O que ainda há de ser feito?
Como próximos passos em estudos futuros, Suyanne sugere novos estudos de tratamento térmico, com diferentes tempos e temperaturas, para que sejam aperfeiçoadas as propriedades estruturais dos adsorventes. Somando-se a isso, ela defende que os estudos cinéticos também devem ser analisados em diferentes temperaturas, para que seja constatada a influência desse quesito na taxa de adsorção.

Por fim, ela destaca que se deveria avaliar a viabilidade econômica do processo e do ciclo de vida do adsorvente ácido carbonizado (AD-AC, tipo de resíduo de malte que passou por um processo de funcionalização), tentando, assim, maximizar o rendimento do material para conseguir aplicá-lo na indústria.

Ela destaca que, sendo o processo economicamente viável, recursos energéticos e químicos podem ser poupados. Da mesma forma, os custos de transporte seriam diminuídos, uma vez que os resíduos de cervejaria estão largamente disponíveis na região. Segundo o Anuário da Cerveja 2021, divulgado pelo Ministério da Agricultura, Pecuária e Abastecimento, Porto Alegre é a segunda cidade com maior número de cervejarias (43) no país, e o RS é o segundo estado brasileiro que mais produz a bebida.
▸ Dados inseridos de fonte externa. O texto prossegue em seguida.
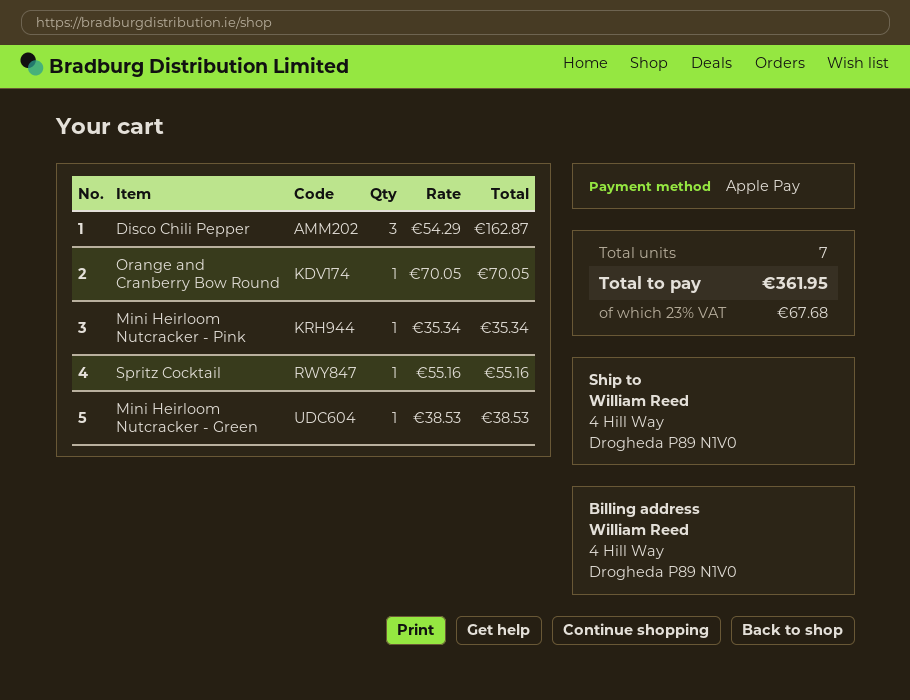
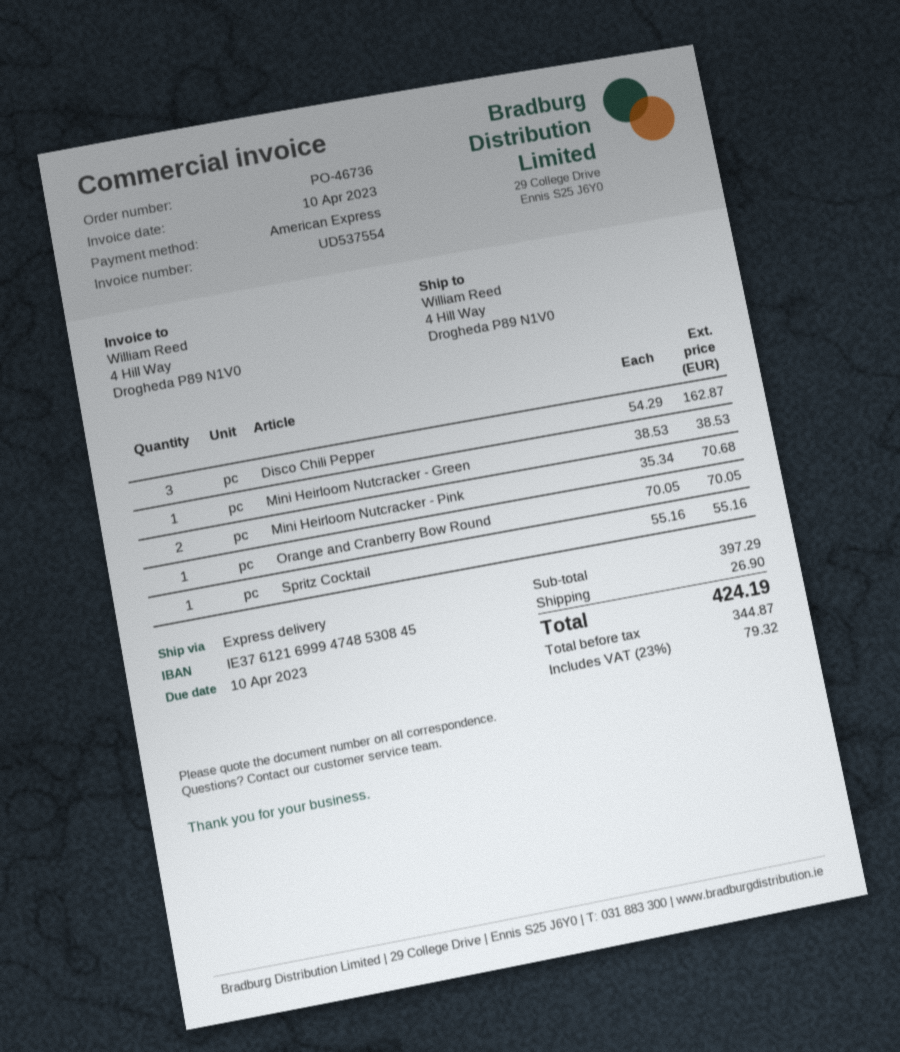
payment method: Apple Pay -> American Express
Mini Heirloom Nutcracker - Pink: 1 x 35.34 = 35.34 -> 2 x 35.34 = 70.68
shipping: none -> 26.90
tax: 23% = 67.68 -> 23% = 79.32
total: 361.95 -> 424.19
Além disso, Suyanne defende que devem ser criados requisitos legais para monitoramento de poluentes no país. “O poder público tem que rever essa questão ambiental. Uma vez que você impuser o monitoramento e tornar isso uma obrigação legal, toda empresa ou indústria que fizer o tratamento de água será responsabilizada. Não há isso hoje”, alega a engenheira química.